**TASK TO CARRY OUT**
A line qualifies if it holds the string "рекомендую". Copy every qualifying line from the records.

⟨

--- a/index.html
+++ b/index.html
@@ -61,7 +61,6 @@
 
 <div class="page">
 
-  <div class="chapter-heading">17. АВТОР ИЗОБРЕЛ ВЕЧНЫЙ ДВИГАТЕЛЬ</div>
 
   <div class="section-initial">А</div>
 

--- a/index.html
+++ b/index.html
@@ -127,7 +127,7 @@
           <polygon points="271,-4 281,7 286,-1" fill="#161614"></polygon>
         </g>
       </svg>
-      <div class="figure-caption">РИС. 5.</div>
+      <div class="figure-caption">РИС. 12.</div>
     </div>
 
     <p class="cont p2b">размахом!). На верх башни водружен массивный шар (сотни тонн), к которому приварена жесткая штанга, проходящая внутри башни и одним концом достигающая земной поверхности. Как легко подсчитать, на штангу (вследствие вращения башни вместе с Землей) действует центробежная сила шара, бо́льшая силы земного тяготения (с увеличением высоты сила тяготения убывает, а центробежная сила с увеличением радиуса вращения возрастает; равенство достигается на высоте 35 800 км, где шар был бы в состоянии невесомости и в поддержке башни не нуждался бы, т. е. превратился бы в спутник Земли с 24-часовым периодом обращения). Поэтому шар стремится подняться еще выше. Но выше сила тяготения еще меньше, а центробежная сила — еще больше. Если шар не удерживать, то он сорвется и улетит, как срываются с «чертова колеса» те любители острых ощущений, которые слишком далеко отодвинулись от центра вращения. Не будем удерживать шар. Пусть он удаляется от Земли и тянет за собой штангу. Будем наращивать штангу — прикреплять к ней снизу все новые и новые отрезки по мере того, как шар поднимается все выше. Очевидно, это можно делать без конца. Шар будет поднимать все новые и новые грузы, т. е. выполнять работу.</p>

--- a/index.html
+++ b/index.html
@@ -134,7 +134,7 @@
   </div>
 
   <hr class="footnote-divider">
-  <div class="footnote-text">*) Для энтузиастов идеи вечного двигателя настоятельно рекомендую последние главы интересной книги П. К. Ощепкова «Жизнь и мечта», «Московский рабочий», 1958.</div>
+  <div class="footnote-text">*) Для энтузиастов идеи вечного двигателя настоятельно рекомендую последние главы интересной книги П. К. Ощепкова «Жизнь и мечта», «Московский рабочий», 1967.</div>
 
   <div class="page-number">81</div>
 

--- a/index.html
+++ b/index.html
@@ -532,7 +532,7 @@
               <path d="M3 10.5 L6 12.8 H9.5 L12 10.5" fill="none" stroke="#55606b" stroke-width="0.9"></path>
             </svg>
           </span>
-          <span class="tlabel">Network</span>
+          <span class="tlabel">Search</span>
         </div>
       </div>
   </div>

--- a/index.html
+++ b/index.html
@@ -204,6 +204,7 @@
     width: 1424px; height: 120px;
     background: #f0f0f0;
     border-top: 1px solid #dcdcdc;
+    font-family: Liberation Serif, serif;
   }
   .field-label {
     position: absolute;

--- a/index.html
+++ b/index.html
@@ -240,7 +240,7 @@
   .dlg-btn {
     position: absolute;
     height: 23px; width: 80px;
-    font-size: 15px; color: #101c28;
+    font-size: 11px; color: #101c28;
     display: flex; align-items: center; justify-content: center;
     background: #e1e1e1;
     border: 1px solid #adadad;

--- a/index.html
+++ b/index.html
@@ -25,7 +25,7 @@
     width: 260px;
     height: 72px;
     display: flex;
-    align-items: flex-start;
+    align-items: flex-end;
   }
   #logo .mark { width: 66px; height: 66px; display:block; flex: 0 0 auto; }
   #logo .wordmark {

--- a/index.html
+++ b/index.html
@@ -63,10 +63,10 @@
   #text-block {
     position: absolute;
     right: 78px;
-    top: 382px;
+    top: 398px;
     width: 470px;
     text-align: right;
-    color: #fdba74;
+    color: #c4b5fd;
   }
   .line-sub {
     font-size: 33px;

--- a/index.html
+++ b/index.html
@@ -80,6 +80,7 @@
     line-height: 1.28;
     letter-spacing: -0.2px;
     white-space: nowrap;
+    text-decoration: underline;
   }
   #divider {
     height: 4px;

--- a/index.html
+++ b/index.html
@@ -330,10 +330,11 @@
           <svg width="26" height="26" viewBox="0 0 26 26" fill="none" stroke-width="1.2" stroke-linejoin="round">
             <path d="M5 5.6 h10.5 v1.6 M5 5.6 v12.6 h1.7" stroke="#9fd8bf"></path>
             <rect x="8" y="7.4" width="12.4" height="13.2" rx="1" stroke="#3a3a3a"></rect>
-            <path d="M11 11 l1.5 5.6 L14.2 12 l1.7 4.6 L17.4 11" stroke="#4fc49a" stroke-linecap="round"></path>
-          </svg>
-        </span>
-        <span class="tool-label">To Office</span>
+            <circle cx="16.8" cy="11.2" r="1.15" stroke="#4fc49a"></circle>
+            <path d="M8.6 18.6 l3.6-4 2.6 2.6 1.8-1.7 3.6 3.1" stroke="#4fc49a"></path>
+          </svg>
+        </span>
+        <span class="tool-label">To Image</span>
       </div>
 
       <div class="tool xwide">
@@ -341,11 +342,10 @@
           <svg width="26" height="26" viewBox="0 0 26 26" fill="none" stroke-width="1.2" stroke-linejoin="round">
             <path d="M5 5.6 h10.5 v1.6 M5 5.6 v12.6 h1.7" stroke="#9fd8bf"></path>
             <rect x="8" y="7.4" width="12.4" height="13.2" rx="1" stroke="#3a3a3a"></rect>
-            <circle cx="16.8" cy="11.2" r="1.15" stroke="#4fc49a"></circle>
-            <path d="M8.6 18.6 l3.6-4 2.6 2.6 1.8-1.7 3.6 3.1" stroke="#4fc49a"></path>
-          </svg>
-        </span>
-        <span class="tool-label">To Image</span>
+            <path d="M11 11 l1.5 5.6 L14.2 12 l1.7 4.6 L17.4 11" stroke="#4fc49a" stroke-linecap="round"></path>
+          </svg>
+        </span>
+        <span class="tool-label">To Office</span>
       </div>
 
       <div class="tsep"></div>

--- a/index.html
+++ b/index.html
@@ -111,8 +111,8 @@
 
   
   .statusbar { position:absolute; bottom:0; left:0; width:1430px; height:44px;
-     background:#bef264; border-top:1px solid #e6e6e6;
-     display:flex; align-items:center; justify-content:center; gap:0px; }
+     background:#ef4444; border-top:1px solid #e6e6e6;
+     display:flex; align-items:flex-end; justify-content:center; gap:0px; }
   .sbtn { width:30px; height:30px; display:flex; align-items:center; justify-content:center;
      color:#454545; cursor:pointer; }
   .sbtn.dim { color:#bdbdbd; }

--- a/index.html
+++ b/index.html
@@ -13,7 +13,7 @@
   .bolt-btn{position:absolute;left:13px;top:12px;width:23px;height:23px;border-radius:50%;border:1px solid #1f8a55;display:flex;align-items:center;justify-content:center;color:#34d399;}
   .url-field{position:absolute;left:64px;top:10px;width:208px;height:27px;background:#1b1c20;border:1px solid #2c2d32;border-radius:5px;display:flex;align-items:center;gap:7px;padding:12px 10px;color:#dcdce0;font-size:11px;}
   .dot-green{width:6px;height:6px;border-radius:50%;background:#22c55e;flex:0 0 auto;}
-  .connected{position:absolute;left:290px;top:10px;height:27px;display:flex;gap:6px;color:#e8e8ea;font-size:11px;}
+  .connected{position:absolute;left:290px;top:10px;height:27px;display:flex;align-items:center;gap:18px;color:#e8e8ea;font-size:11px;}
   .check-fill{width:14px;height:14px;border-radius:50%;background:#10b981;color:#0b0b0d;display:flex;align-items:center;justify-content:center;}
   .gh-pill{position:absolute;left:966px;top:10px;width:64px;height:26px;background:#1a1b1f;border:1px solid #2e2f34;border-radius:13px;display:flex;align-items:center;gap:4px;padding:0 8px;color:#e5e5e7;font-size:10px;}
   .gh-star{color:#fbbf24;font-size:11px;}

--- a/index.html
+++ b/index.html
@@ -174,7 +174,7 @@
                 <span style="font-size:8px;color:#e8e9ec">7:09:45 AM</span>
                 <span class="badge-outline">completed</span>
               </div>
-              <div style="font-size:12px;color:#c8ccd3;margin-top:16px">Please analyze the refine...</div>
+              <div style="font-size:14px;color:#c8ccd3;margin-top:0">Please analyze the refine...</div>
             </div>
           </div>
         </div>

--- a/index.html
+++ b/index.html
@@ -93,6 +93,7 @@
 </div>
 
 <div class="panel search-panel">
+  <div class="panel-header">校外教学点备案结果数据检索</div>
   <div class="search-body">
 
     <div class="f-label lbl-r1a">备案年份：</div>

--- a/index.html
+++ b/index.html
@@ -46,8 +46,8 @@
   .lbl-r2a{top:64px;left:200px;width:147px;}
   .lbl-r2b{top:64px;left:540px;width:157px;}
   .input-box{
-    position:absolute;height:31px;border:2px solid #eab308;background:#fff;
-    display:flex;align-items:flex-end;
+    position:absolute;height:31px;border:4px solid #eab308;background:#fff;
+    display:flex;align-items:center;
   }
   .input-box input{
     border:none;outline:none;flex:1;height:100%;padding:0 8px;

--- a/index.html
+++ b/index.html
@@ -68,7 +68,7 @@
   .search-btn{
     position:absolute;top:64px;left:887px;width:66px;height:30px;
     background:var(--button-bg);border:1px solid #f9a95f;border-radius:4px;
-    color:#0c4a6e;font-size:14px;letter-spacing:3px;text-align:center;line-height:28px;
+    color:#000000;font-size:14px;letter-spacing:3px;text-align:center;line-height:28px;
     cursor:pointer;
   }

⟩

**OUTPUT**
-  <div class="footnote-text">*) Для энтузиастов идеи вечного двигателя настоятельно рекомендую последние главы интересной книги П. К. Ощепкова «Жизнь и мечта», «Московский рабочий», 1958.</div>
+  <div class="footnote-text">*) Для энтузиастов идеи вечного двигателя настоятельно рекомендую последние главы интересной книги П. К. Ощепкова «Жизнь и мечта», «Московский рабочий», 1967.</div>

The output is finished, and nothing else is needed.